_TASK BRIEF_
Would you repeat exactly the part of the listing below that runs from the line containing "- Complex fluids" down to the line containing "simple fluids, complex", inclusive, and nothing else?

_RECORD EXCERPTS_
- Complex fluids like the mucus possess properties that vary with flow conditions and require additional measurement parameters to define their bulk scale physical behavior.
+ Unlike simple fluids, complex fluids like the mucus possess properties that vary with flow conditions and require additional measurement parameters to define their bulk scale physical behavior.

---

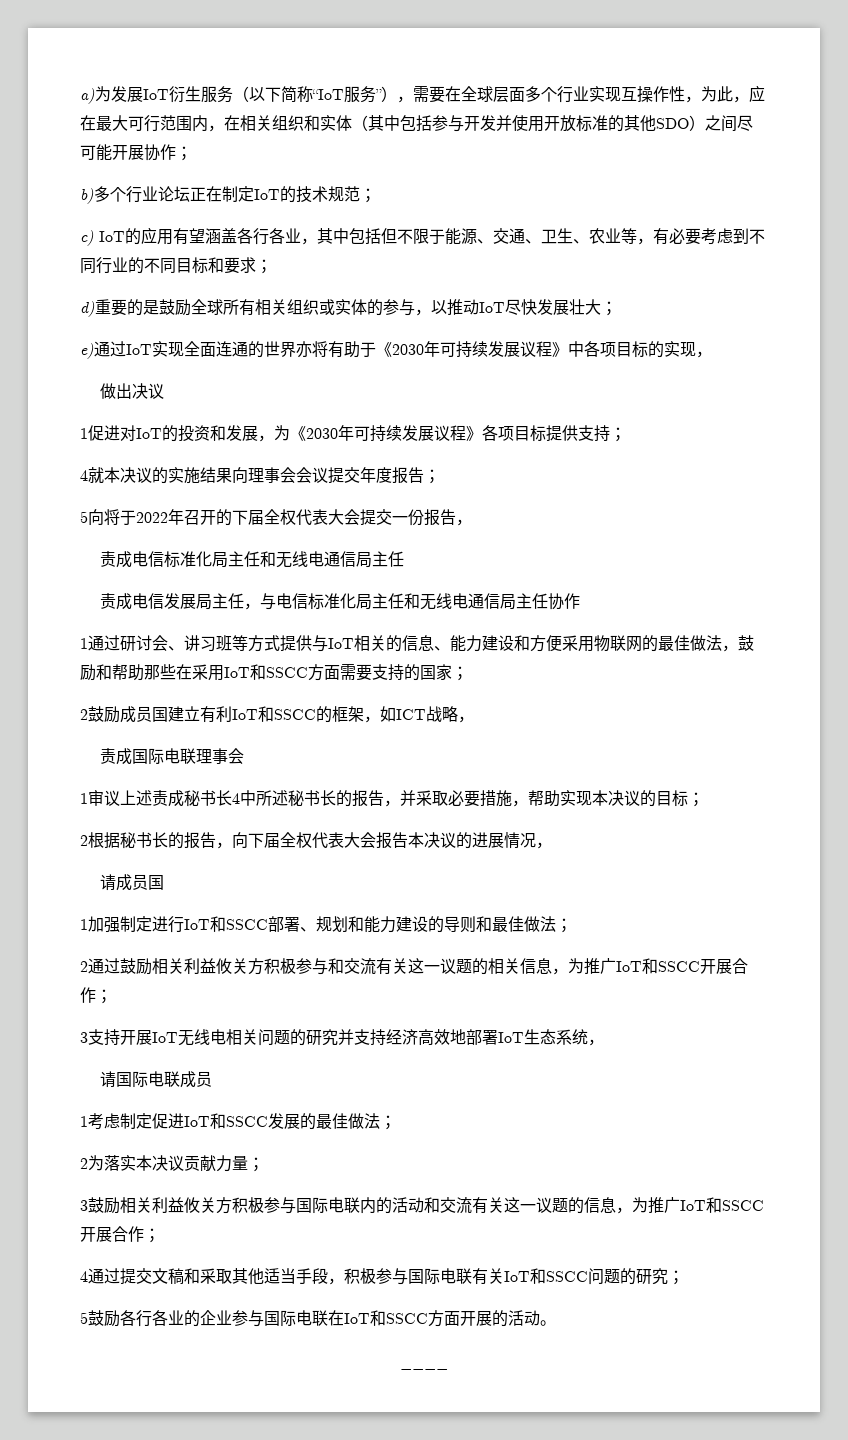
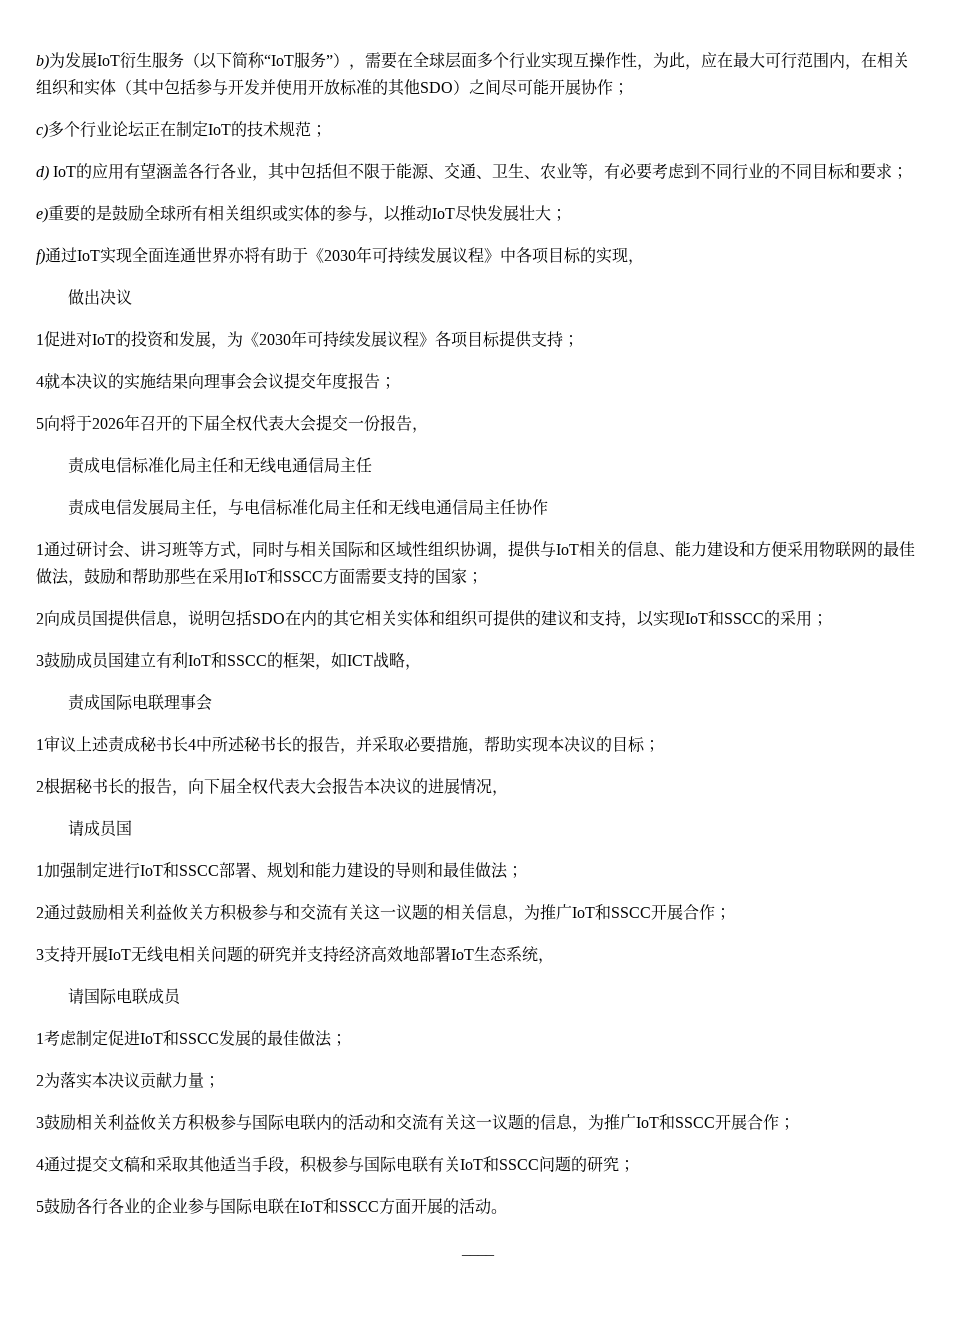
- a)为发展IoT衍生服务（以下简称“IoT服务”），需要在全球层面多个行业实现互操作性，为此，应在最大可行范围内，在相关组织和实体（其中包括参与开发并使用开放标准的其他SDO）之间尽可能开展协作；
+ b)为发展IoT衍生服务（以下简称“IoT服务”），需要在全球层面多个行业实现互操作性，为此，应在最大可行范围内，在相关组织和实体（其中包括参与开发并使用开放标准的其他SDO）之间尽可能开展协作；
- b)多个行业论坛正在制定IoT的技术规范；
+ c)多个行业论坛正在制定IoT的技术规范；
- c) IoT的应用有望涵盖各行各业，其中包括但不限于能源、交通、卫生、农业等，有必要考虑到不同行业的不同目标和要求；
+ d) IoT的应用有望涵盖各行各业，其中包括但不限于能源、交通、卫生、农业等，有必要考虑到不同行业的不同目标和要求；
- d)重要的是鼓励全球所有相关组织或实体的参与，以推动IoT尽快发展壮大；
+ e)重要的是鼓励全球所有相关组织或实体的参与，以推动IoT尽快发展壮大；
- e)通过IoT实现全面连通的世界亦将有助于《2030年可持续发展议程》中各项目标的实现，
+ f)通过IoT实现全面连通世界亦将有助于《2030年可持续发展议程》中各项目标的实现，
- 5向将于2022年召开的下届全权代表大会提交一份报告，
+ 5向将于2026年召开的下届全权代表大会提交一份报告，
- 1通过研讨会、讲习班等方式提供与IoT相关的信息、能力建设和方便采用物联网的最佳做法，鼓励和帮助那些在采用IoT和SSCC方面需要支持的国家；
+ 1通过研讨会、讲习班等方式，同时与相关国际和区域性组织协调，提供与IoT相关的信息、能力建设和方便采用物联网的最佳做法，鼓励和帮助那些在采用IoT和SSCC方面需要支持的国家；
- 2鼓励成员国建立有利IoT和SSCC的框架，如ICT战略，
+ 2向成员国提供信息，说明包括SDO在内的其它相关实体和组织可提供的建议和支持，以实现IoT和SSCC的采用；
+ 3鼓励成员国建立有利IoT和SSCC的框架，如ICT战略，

_REPLY TO THE EXERCISE_
- Complex fluids like the mucus possess properties that vary with flow conditions and require additional measurement parameters to define their bulk scale physical behavior.
+ Unlike simple fluids, complex fluids like the mucus possess properties that vary with flow conditions and require additional measurement parameters to define their bulk scale physical behavior.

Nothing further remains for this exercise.